Bundesgerichtshof
Mitteilung der Pressestelle

 

 

Nr. 39/2003

 

Bundesgerichtshof zum Deckungsschutz in der Rechtsschutz-versicherung für die Schadensersatzklage eines

Rauchers gegen Zigarettenhersteller

 

Der Kläger unterhält bei der Beklagten seit dem 1. Dezember 1983 eine Rechtsschutzversicherung, die Familien- und Verkehrs-Rechtsschutz umfaßt. Dem Vertrag liegen die Allgemeinen Bedingungen für die Rechtsschutzversicherung (ARB 75) zugrunde.

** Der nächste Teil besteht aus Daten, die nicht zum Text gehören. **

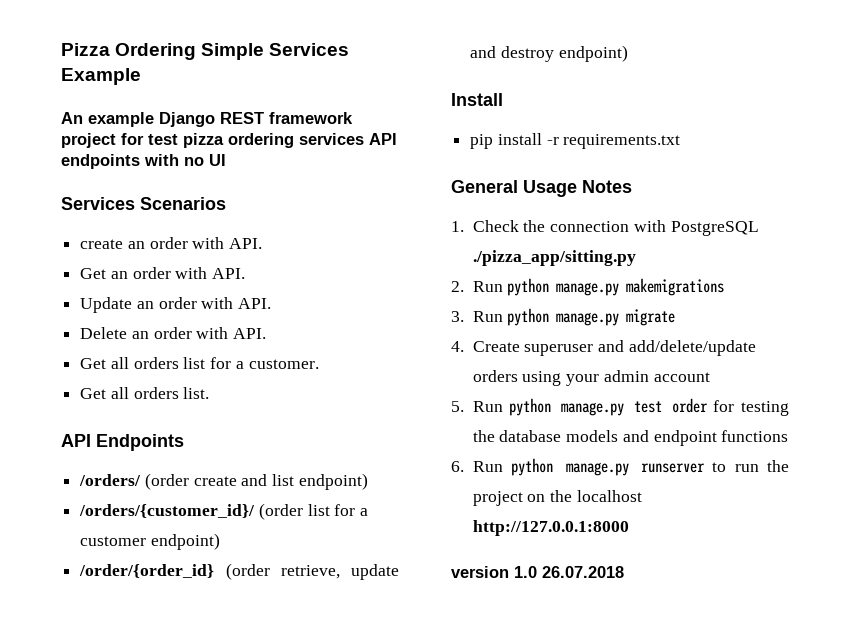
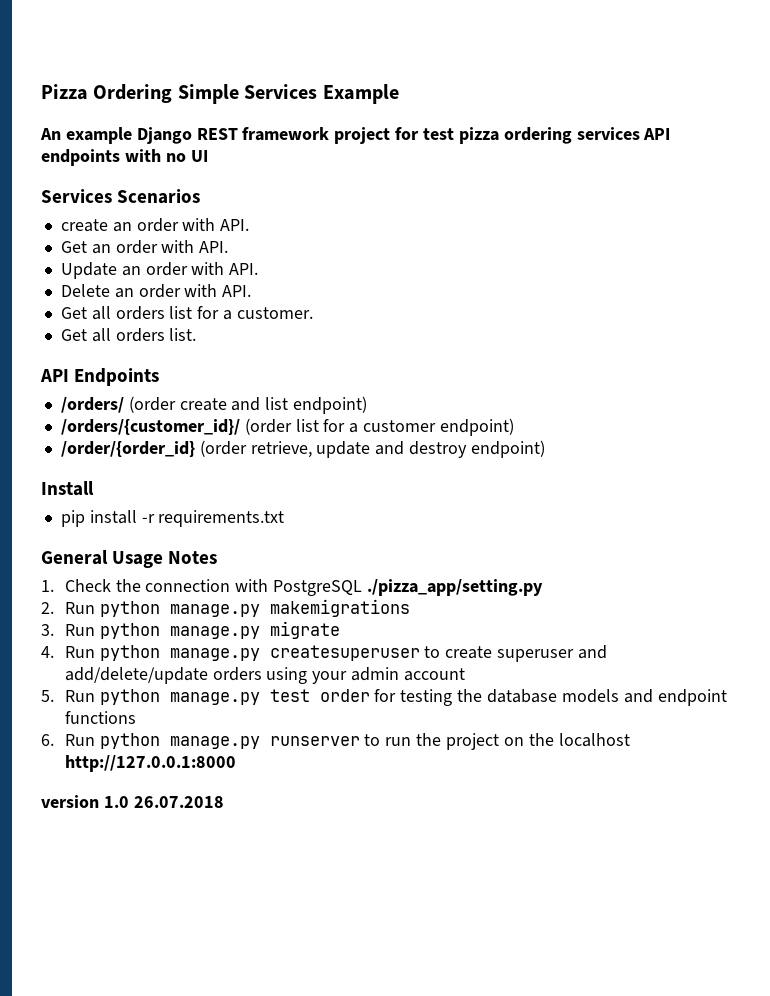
- 1. Check the connection with PostgreSQL ./pizza_app/sitting.py
+ 1. Check the connection with PostgreSQL ./pizza_app/setting.py
- 4. Create superuser and add/delete/update orders using your admin account
+ 4. Run python manage.py createsuperuser to create superuser and add/delete/update orders using your admin account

Der Kläger begehrt Rechtsschutz für eine Klage auf Schadensersatz gegen einen Zigarettenhersteller. Seit 1964 raucht der Kläger, und zwar ausschließlich Zigaretten einer von diesem Hersteller produzierten Marke. Im Jahr 1993 erlitt er einen Herzinfarkt. Danach mußte er mehrere operative Eingriffe vornehmen lassen, unter anderem eine Bypass-Operation im März 1999.

Mit der beabsichtigten Klage gegen den Zigarettenhersteller sollen Ansprüche aus § 823 BGB und nach dem Produkthaftungsgesetz geltend gemacht werden. Der Kläger lastet dem Hersteller an, keine Warnhinweise auf seinen Produkten angebracht zu haben, obwohl ihm aufgrund von Forschungsergebnissen eines amerikanischen Tabakkonzerns aus dem Jahr 1983 seit 1984 bekannt gewesen sei, daß beim Rauchen der suchterregende Wirkstoff Acetaldehyd freigesetzt werde. Außerdem seien dem Zigarettentabak seit 1984 Ammoniak und andere Zusatzstoffe beigemischt worden, um dadurch die Suchterzeugung zu verstärken und eine Suchtverhaftung auszulösen.

Die Beklagte hat die erbetene Kostenzusage für die erste Instanz im beabsichtigten Schadensersatzprozeß gegen den Zigarettenhersteller abgelehnt, weil das den Versicherungsfall im Sinne von § 14 Abs. 1 Satz 1 der Allgemeinen Versicherungsbedingungen für Rechtsschutzversicherungen (ARB 75) darstellende Schadenereignis schon vor Beginn des Rechtsschutzversicherungsvertrages eingetreten sei. Die Beklagte sieht als Schadensereignis die Nikotinsucht des Klägers an, die bereits seit 1975 bestanden habe. Im Deckungsprozeß hat sie ihre Ablehnung auch auf fehlende Erfolgsaussicht der beabsichtigten Klage gestützt. Das Oberlandesgericht Celle (VersR 2002, 91) hat die Beklagte verurteilt, dem Kläger Rechtsschutz zu gewähren.

Der Bundesgerichtshof hat die Revision des beklagten Rechtsschutzversicherers zurückgewiesen, weil der Versicherungsfall erst nach Vertragsbeginn eingetreten ist und sich der Versicherer nicht mehr auf fehlende Erfolgsaussicht der beabsichtigten Klage gegen den Zigarettenhersteller berufen kann. Gemäß § 14 Abs. 1 Satz 1 ARB 75 gilt bei Schadensersatzansprüchen aufgrund gesetzlicher Haftpflichtbestimmungen als Versicherungsfall der Eintritt des dem Anspruch zugrunde liegenden Schadensereignisses. Als ein solches Ereignis kommt nicht eine mögliche Selbstschädigung durch das Rauchen, sondern nur das behauptete schadensstiftende Verhalten des Schädigers in Betracht, auf das der Anspruch gestützt wird. Das sind hier die Vorwürfe gegen den Zigarettenhersteller, seit 1984 pflichtwidrig Warnhinweise unterlassen und dem Tabak suchtfördernde Stoffe beigemischt zu haben. Fehlende Erfolgsaussicht der Klage gegen den Zigarettenhersteller kann dem Anspruch auf Rechtsschutz nicht mehr entgegengehalten werden, weil die Beklagte diesen Ablehnungsgrund dem Kläger entgegen § 17 Abs. 1 Satz 2 ARB 75 nicht unverzüglich schriftlich mitgeteilt hatte. Die Erfolgsaussicht dieser Klage war deshalb nicht zu prüfen.